30 Nov 2018, by Admin in Harvest Blog, Harvest VISTA, Gleaning, National VISTA, Society of Saint Andrew

Harvest Against Hunger AmeriCorps VISTA Lindsey Shaw serves at the Society of Saint Andrew (SoSA), a non-profit connecting farmers, agencies, and volunteers to glean produce in Mississippi/Arkansas. In 2018, SoSA MS gleaned 2,751,580 pounds of fresh produce in 461 events, with 2,515 volunteers. Food donated by 74 farmers has been distributed to hungry people through 240 feeding agencies. Formed in 1979, SoSA serves the states of Florida, Alabama, Georgia, Mississippi, Arkansas, North & South Carolina, Tennessee, and Virginia with additional gleanings in the Midwest. 

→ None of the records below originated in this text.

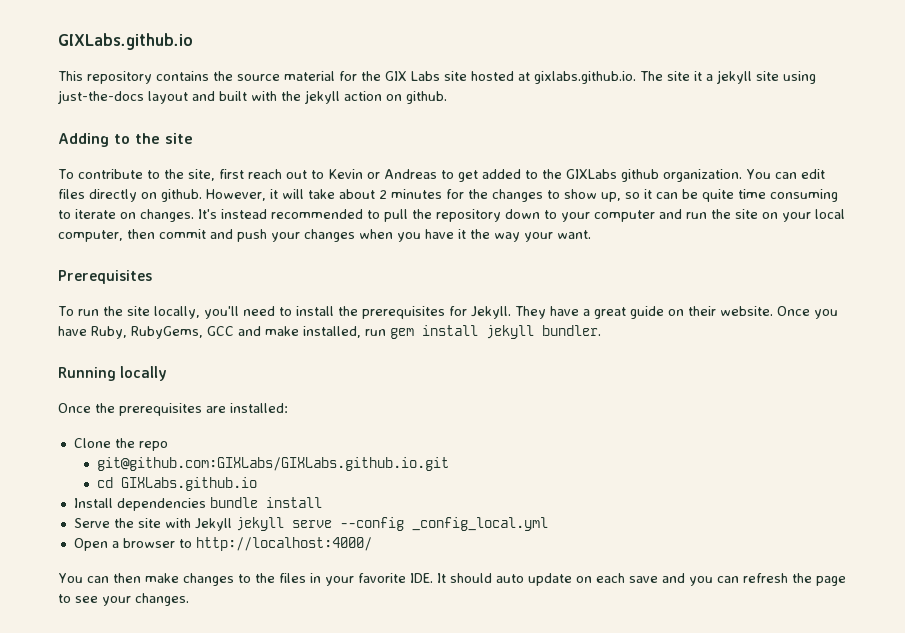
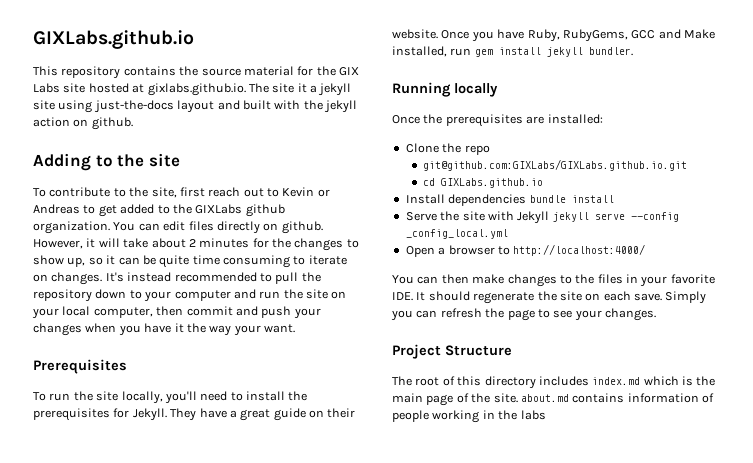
- Once you have Ruby, RubyGems, GCC and make installed, run gem install jekyll bundler.
+ Once you have Ruby, RubyGems, GCC and Make installed, run gem install jekyll bundler.
- You can then make changes to the files in your favorite IDE. It should auto update on each save and you can refresh the page to see your changes.
+ You can then make changes to the files in your favorite IDE. It should regenerate the site on each save. Simply you can refresh the page to see your changes.
+ Project Structure
+ The root of this directory includes index.md which is the main page of the site. about.md contains information of people working in the labs

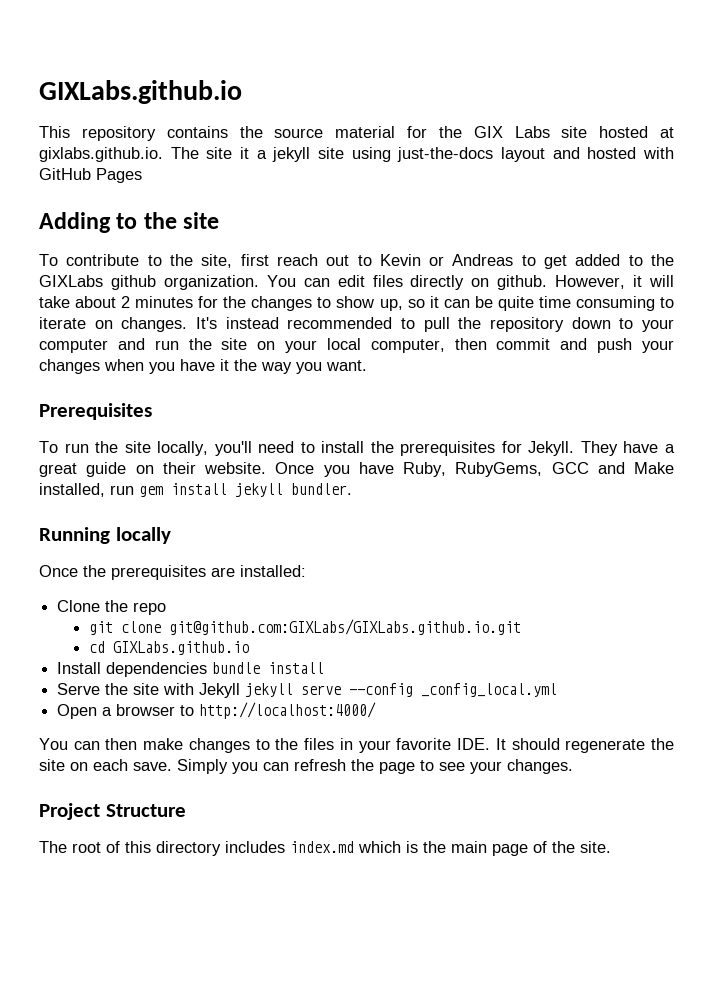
- This repository contains the source material for the GIX Labs site hosted at gixlabs.github.io. The site it a jekyll site using just-the-docs layout and built with the jekyll action on github.
+ This repository contains the source material for the GIX Labs site hosted at gixlabs.github.io. The site it a jekyll site using just-the-docs layout and hosted with GitHub Pages
- It's instead recommended to pull the repository down to your computer and run the site on your local computer, then commit and push your changes when you have it the way your want.
+ It's instead recommended to pull the repository down to your computer and run the site on your local computer, then commit and push your changes when you have it the way you want.
- git@github.com:GIXLabs/GIXLabs.github.io.git
+ git clone git@github.com:GIXLabs/GIXLabs.github.io.git
- The root of this directory includes index.md which is the main page of the site. about.md contains information of people working in the labs
+ The root of this directory includes index.md which is the main page of the site.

Every year, Southern Miss University puts on an annual Crop Drop during homecoming week to help feed their neighbors on campus and the surrounding community. Not once has this event worked out as planned! Last year our driver cancelled at the last minute. So, when life throws a curb ball, don’t freak out! Ask your community partners how to adapt to make it successful.

We are so glad that there are so many dedicated organizations in Mississippi that are committed to feeding their neighbors and communities. At this event, one difficulty after another presented itself as a barrier to us doing the crop drop, but our partners were dedicated to making it happen.

Our volunteer drove an 18-wheeler full of 20,000 pounds of potatoes almost 4 hours across the state to deliver at the drop spot, but arrived 3.5 hours later than anticipated. Volunteers started to fall off since the truck was late and other homecoming activities were scheduled. What were we to do with 20K pounds? That’s #sweetpotatoes for days…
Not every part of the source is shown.